- _Data items_

========

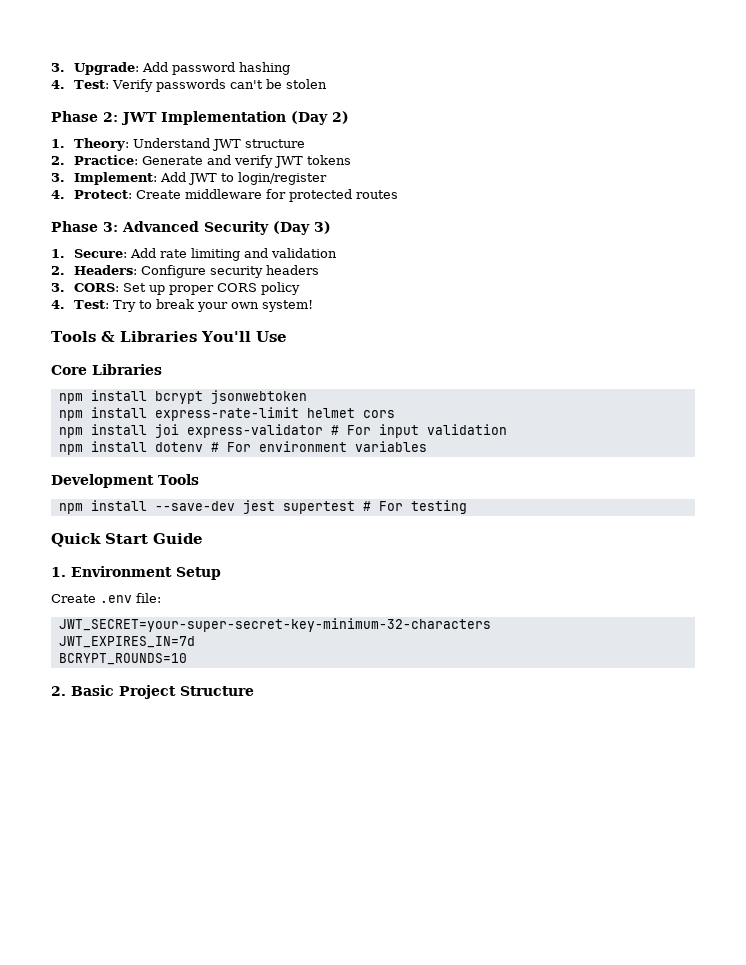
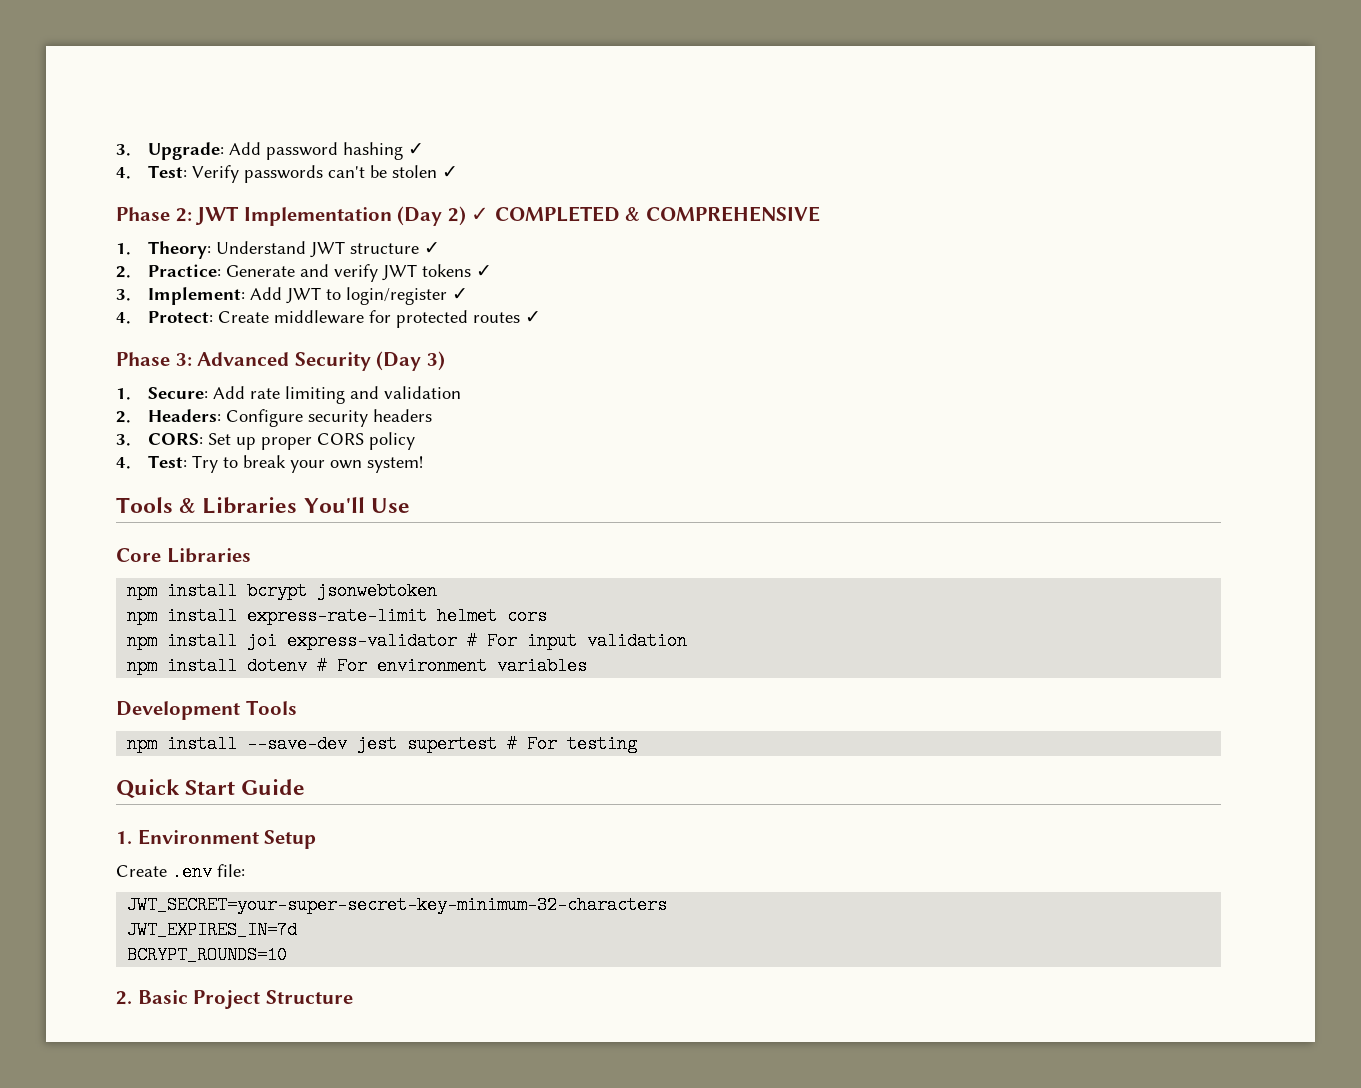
- 3. Upgrade: Add password hashing
+ 3. Upgrade: Add password hashing ✓
- 4. Test: Verify passwords can't be stolen
+ 4. Test: Verify passwords can't be stolen ✓
- Phase 2: JWT Implementation (Day 2)
+ Phase 2: JWT Implementation (Day 2) ✓ COMPLETED & COMPREHENSIVE
- 1. Theory: Understand JWT structure
+ 1. Theory: Understand JWT structure ✓
- 2. Practice: Generate and verify JWT tokens
+ 2. Practice: Generate and verify JWT tokens ✓
- 3. Implement: Add JWT to login/register
+ 3. Implement: Add JWT to login/register ✓
- 4. Protect: Create middleware for protected routes
+ 4. Protect: Create middleware for protected routes ✓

========

- _Your assignment_
Since the pictures are not wanted, write out the rest of the data exactly as it reads.

- _Response area_
- 3. Upgrade: Add password hashing
+ 3. Upgrade: Add password hashing ✓
- 4. Test: Verify passwords can't be stolen
+ 4. Test: Verify passwords can't be stolen ✓
- Phase 2: JWT Implementation (Day 2)
+ Phase 2: JWT Implementation (Day 2) ✓ COMPLETED & COMPREHENSIVE
- 1. Theory: Understand JWT structure
+ 1. Theory: Understand JWT structure ✓
- 2. Practice: Generate and verify JWT tokens
+ 2. Practice: Generate and verify JWT tokens ✓
- 3. Implement: Add JWT to login/register
+ 3. Implement: Add JWT to login/register ✓
- 4. Protect: Create middleware for protected routes
+ 4. Protect: Create middleware for protected routes ✓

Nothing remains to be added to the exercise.